Certains de ces "détracteurs" lui ont reproché
d'intervenir pour tout et rien, comme ses collègues écrivains ou
critiques de science-fiction sans doute par ailleurs d'une autre
tendance politique que la sienne dans la revue Fiction (dans le no
236 d'août 1973, à l'occasion de la publication du roman
« Le Grand Secret »
Pourtant, avec le recul, ses interventions - malheureusement
rarement "sauvegardées" sur des enregistrements
accessibles - révèlent un bon sens et une chaleur humaine
qui est un des charmes de l'auteur.
Des recherches assidues m'ont permis de retrouver les
enregistrements que je propose sur cette page. La qualité
technique en est parfois plutôt médiocre, mais les circonstances
de leurs découvertes expliqueraient ces défauts.

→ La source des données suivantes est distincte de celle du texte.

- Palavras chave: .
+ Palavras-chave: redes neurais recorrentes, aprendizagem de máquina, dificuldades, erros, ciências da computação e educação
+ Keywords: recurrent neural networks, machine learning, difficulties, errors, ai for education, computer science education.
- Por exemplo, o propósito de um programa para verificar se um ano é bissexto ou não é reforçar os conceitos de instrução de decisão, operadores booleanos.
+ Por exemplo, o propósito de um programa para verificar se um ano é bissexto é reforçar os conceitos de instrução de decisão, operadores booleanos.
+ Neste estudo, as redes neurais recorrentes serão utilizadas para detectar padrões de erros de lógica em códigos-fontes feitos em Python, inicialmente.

Un des tous premiers documents date de 1944 : il s'agit,
le 31 janvier de cette année, de la remise du Prix des Dix
qui fut décerné à l'auteur pour Ravage et Le Voyageur
imprudent.
À cette période, les Prix et la vie littéraires furent quelque
peu bouleversés par l'occupation allemande et le contexte
politique : le régime de Vichy contrôlait la Société et
en particulier les Arts, les Lettres et le monde de l'édition. Le
prix Goncourt, et les membres de son Académie, furent l'objet de
controverses et querelles : le prix ne fut pas décerné en
1940, les jurés étant dispersés entre Paris et le Sud de la
France. La nomination reprit certes en 1941 (Henri Pourrat pour
« Vent de mars », très "fidèle" à la
ligne de pensée du Maréchal Pétain), et un "autre"
Goncourt, "de zone libre" fut décerné à Guy des Cars
pour « L'Officier sans nom ». En 1942 le jury s'étoffa
d'un nouvel académicien, Jean de la Varende, qui succédait à Léon
Daudet, et le prix fut décerné au roman « Pareil à des
enfants » de Marc Bernard, permettant à celui-ci de fuir la
Gestapo en zone libre...
En 1943, les membres ont bien du mal à se réunir, et finalement
le Prix fut attribué à Marius Grout pour « Passage de
l'homme ».
Il ne fut remis à son récipiendaire que l'année suivante ;
dans l'intervalle, "un jury de fantaisistes décida de se
substituer aux académiciens défaillants..."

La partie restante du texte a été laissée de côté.